Granted, fielding metrics are still in their relative infancy and that figure may be a few runs smaller, but it helps to explain why no team has signed Abreu to a contract into the fourth full month of baseball’s off-season. He would have to walk a hell of a lot more to make up for the lack of running he does in the field.
Now let’s look at another right fielder, the Blue Jays’ Alex Rios. Rios finished among the bottom 20% of qualified players in walk frequency. He hit just 15 home runs, but Rios’s speed helped him to 47 doubles, 32 stolen bases (with an 80% success rate), and 18.2 runs above average saved in the field. With respect to the average Major League salary, FanGraphs.com (a great resource for many different kinds of advanced stats) estimates that Rios was worth $22 million. Abreu? Just $5.7 million. Even Ryan Howard, who led the league in homers by a wide margin, was worth only $14.7 million.
This doesn’t necessarily say that the slow-moving designated hitters and first basemen of the world are totally useless. It simply means that a player is going to have a much easier time being one of the most valuable guys in baseball if he can field well (or just be able to field a difficult position) in addition to being a great hitter. Including this part of the argument also brings statheads and baseball purists closer together, as they should be.
For instance, you might have seen your favorite crotchety beat writer argue that David Ortiz didn’t deserve to win the MVP back in 2006 because he was a DH. Sabermetricians agreed, as players like Derek Jeter and Joe Mauer were more valuable because of their defensive contribution, even if their defense wasn’t above average (not that any of it mattered, as the award inexplicably went to Morneau). Besides a few specific issues (you’d have a decent shot at starting the next World War if you brought up Jeter’s fielding prowess), statistics and scouting have a lot more in common than what your average member of the mainstream media would think.
This is especially true for pitching, where in addition to calculating overall value, sabermetrics can dig deep and look at what specifically makes a certain pitcher successful. At FanGraphs, location, average velocity and frequency for different types of pitches are readily available. We can say that Mike Mussina was successful despite a below-average fastball because he fooled hitters into taking a league-leading 45% of his pitches in the zone for called strikes, even though he threw more pitches in the zone than all but four other pitchers. A scout might point out Mussina’s wide arsenal of six or seven pitches (depending upon whom you ask) and his ability to locate all of them as an explanation for these figures. These two methods of analysis are in agreement with and help to explain each other; they certainly are not on two sides of an ideological divide.
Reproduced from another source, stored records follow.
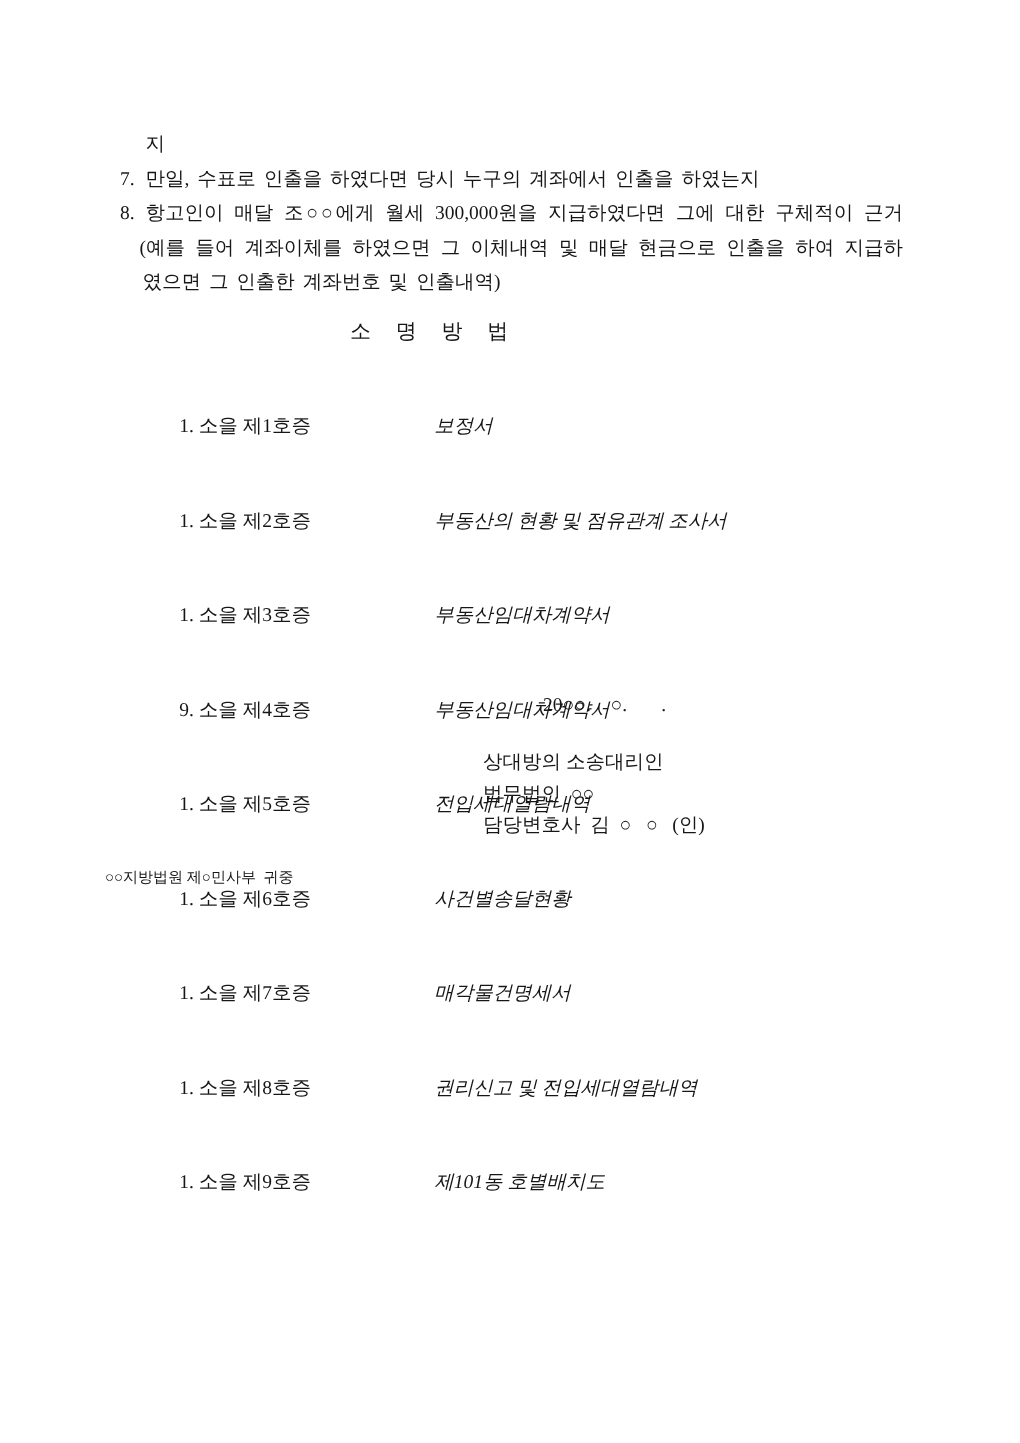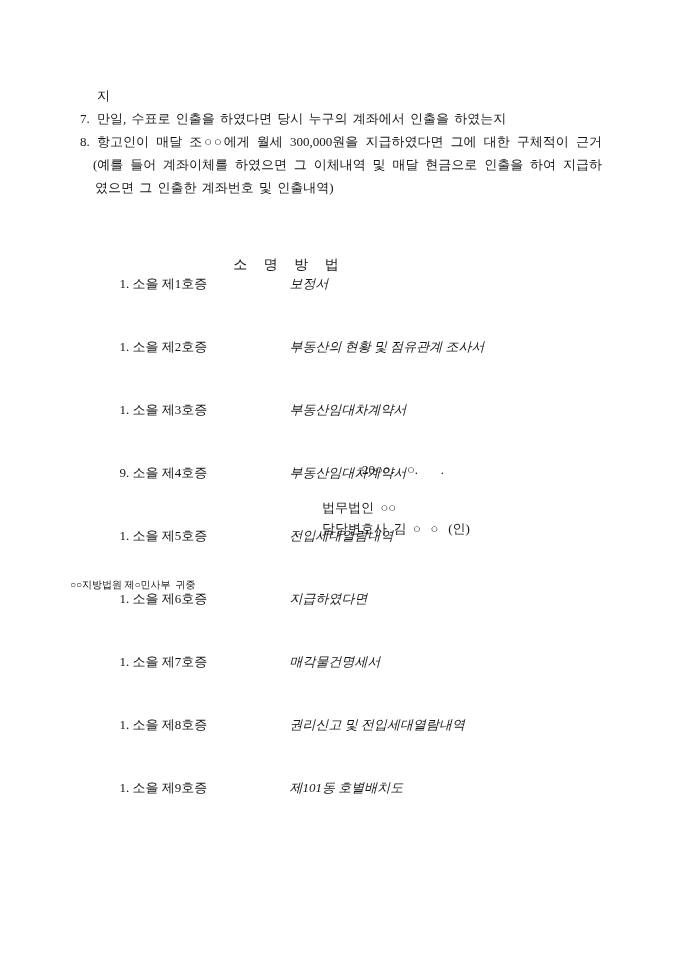--- a/index.html
+++ b/index.html
@@ -39,21 +39,20 @@
   .w1 { width: 505px; font-family: Liberation Serif, serif; }
   
   .section-title {
     position: absolute;
     left: 0;
     top: 212px;
     width: 572px;
     text-align: center;
     font-size: 14px;
     word-spacing: 13px;
-    margin-top: 44px;
   }
   
   .evidence {
     position: absolute;
     left: 100px;
     top: 252px;
     line-height: 21px;
   }
   .ev-row { white-space: pre; }
   .ev-label { display: inline-block; width: 170px; white-space: pre; }
@@ -107,34 +106,35 @@
     <div class="ev-row">
       <span class="ev-label">1. 소을 제3호증</span><span class="ev-doc">부동산임대차계약서</span>
     </div>
     <div class="ev-row">
       <span class="ev-label">9. 소을 제4호증</span><span class="ev-doc">부동산임대차계약서</span>
     </div>
     <div class="ev-row">
       <span class="ev-label">1. 소을 제5호증</span><span class="ev-doc">전입세대열람내역</span>
     </div>
     <div class="ev-row">
-      <span class="ev-label">1. 소을 제6호증</span><span class="ev-doc">지급하였다면</span>
+      <span class="ev-label">1. 소을 제6호증</span><span class="ev-doc">사건별송달현황</span>
     </div>
     <div class="ev-row">
       <span class="ev-label">1. 소을 제7호증</span><span class="ev-doc">매각물건명세서</span>
     </div>
     <div class="ev-row">
       <span class="ev-label">1. 소을 제8호증</span><span class="ev-doc">권리신고 및 전입세대열람내역</span>
     </div>
     <div class="ev-row">
       <span class="ev-label">1. 소을 제9호증</span><span class="ev-doc">제101동 호별배치도</span>
     </div>
   </div>
 
   <div class="closing">
     <div class="date-line">20○○.    ○.       .</div>
+    <div class="sig-line">상대방의 소송대리인</div>
     <div class="sig-line">법무법인  ○○</div>
     <div class="sig-line">담당변호사  김  ○   ○   (인)</div>
   </div>
 
   <div class="footer">○○지방법원 제○민사부  귀중</div>
 
 </div>
 
 </body></html>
There’s still a lot to be done. 2009 marks the debut of a system known as “Hit-f/x” that will track the initial angle, trajectory, and velocity of batted balls (a system for pitches is already in place). This should give us information on precisely what kind of contact makes for a higher probability of getting on base and driving the ball for power. Many sabermetricians are still hard at work at determining a more accurate system of measuring fielding, especially one for catchers. But given how far we’ve come already, the next time you hear a journalist, insider, or fellow-fan sing the “sabermetric” praises of a player simply because he walks (or used to walk) a lot, look somewhere else for an opinion.
1 response so far ↓
1 Rob // Mar 4, 2009 at 10:21 pm
Sabermetrics is the way to go. I’m still shocked many teams haven’t embraced it.